Toronto has been in the grips of its worst health scare since the polio epidemics of the 1950s. The last few weeks have seen the breakdown of a hospital system compromised by years of neo-liberal cuts and "restructuring."
One single case of SARS, brought to Toronto on 7 March, began what has been the most severe outbreak of Sudden Acute Respiratory Disorder (SARS) outside of East Asia. As of Monday, 28 April, 21 people have died from SARS in the Toronto area, there have been 263 "probable and suspected" cases of the disease, and at the peak of the crisis over 1,500 people were in quarantine either because they had the disease or had come into contact with a someone with the disease.
On 23 April, the World Health Organisation issued an advisory against visiting Toronto. The declaration unleashed a torrent of criticism from business leaders and politicians more concerned about the effect of lost tourism on the economy than the need to prevent the disease from spreading. Conventions have been cancelled, hotels and restaurants have suffered, and the Bank of Canada has warned the drop in activity could lower overall economic growth. This is very bad news for the economy, which has already been affected by the downturn in the US, by far Canada’s main trading partner. In a desperate attempt to salvage the situation, Prime Minister Jean Chretien, leader of the Liberal Party, announced he would chair a cabinet meeting in Toronto on 29 April to show it is a "safe destination".
Collapse of hospital system
Given less notice is the almost complete collapse of the region’s hospital system in the face of the crisis. Almost all of Toronto’s SARS cases have been spread in hospital with most of the victims being health care workers, patients and their families. On top of that, the health scare has led to attempts to scapegoat the large Asian community, including the boycotting of Chinese food outlets.
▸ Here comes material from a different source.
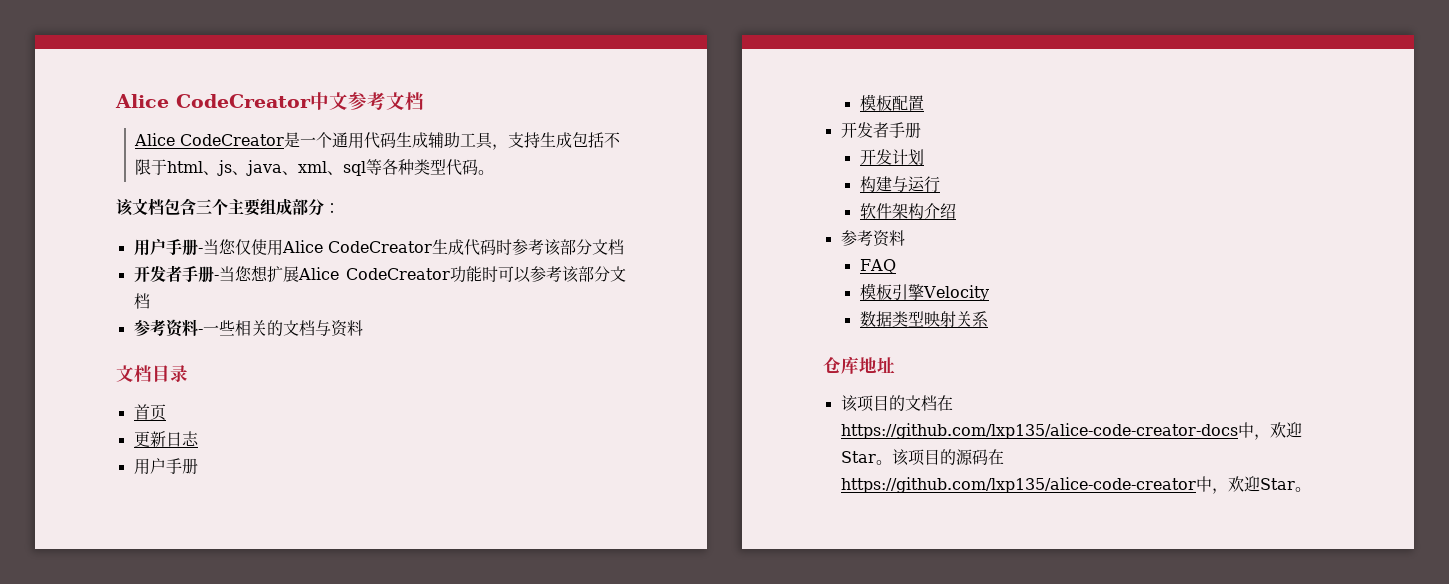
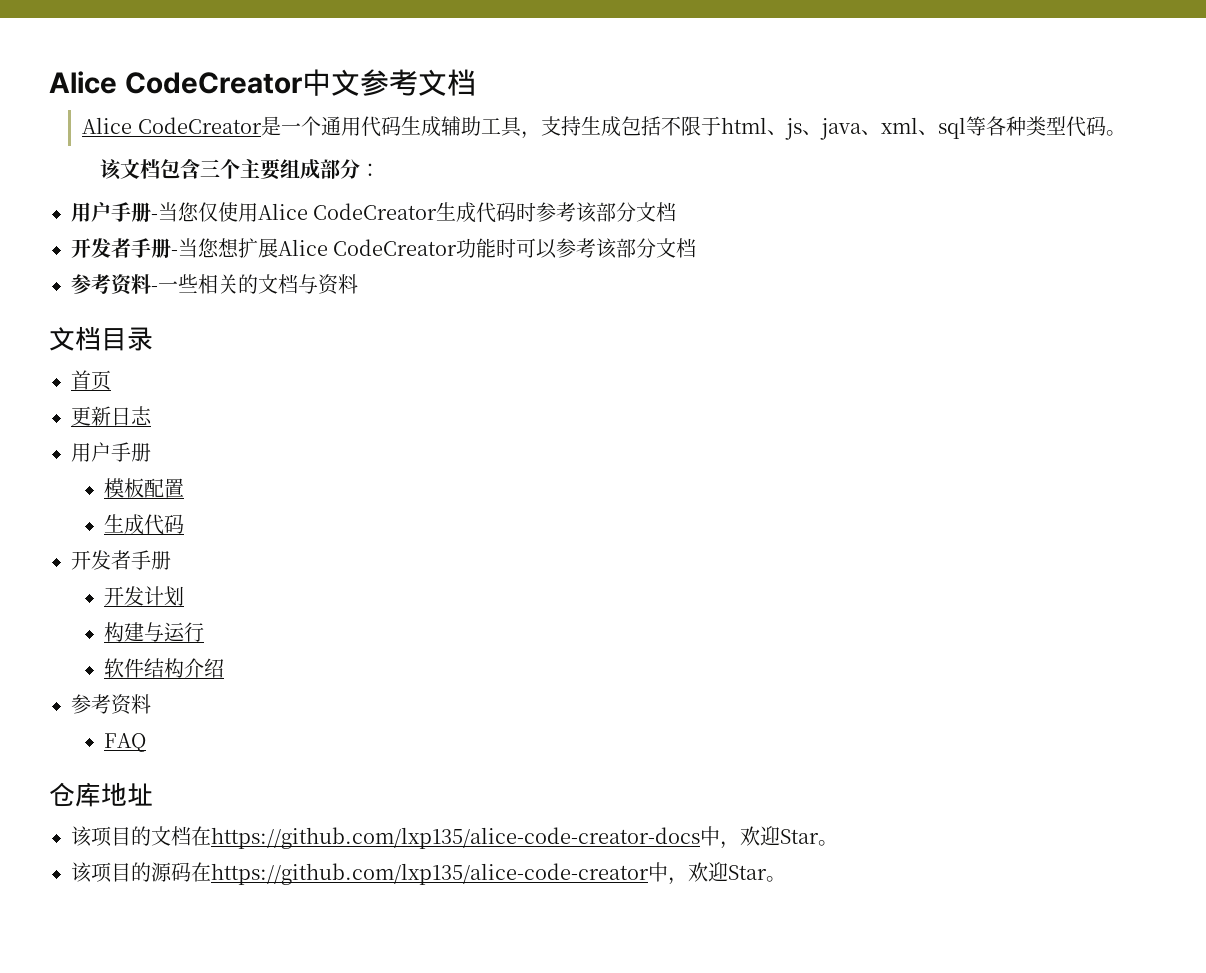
(924, 103) none -> [104,514,185,535] // 生成代码
[891,203,908,219] 架 -> [144,658,165,678] 结
[859,283,989,301] [859,311,988,327] // 模板引擎Velocity // 数据类型映射关系 -> (147, 742) none
(892, 462) none -> (838, 843) //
The city’s hospitals are now reopening after having been largely closed to the public for weeks forcing the cancellation of thousands of operations. At least three patients with liver disease have died as a result of cancelled surgeries and the full toll of indirect victims of SARS may not be known for months.
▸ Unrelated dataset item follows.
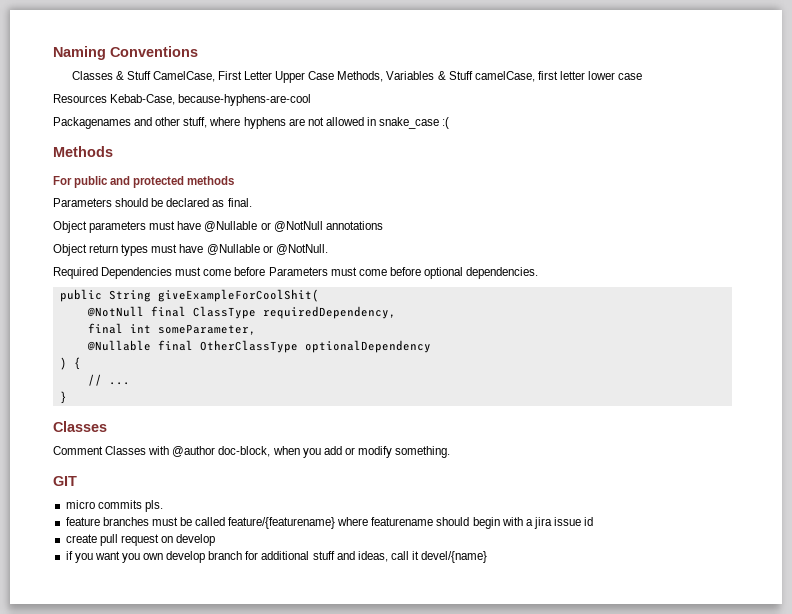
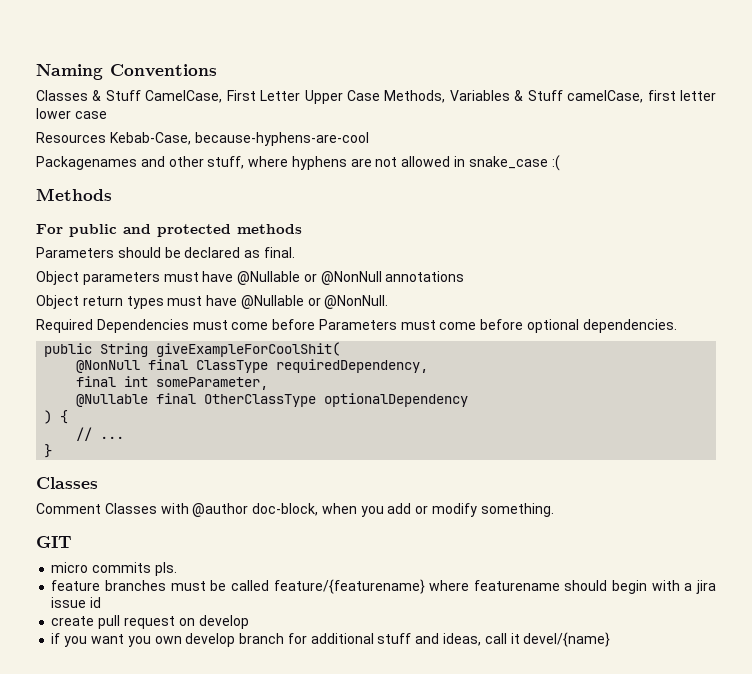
[273,221,323,232] @NotNull -> [320,271,382,285] @NonNull
[275,244,328,255] @NotNull. -> [324,295,389,309] @NonNull.
[86,306,144,317] @NotNull -> [76,360,141,373] @NonNull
Meanwhile, across the country in Vancouver, a single case of SARS has been managed without a similar spread of the disease. The reason why the spread of SARs has been so different between British Columbia and Ontario’s health care system, may well be that Ontario has suffered eight years of assaults on its health care by a neo-liberal government while the right has only been in power in British Columbia for one year.
Since 1995, the Tory government in Ontario (where Toronto is located), looking for ways to pay for tax cuts for the rich, has taken $1 billion dollars out of the health care system, closed dozens of hospitals and emergency rooms, cut thousands of beds, and fired thousands of nurses under a ‘restructuring’ scheme. This has resulted in emergency wards filled to overcapacity and nurses working 12 hour shifts because of understaffing – a perpetual crisis that has become the norm and which has made Ontario’s health care system incapable of dealing with a major health emergency such as SARS.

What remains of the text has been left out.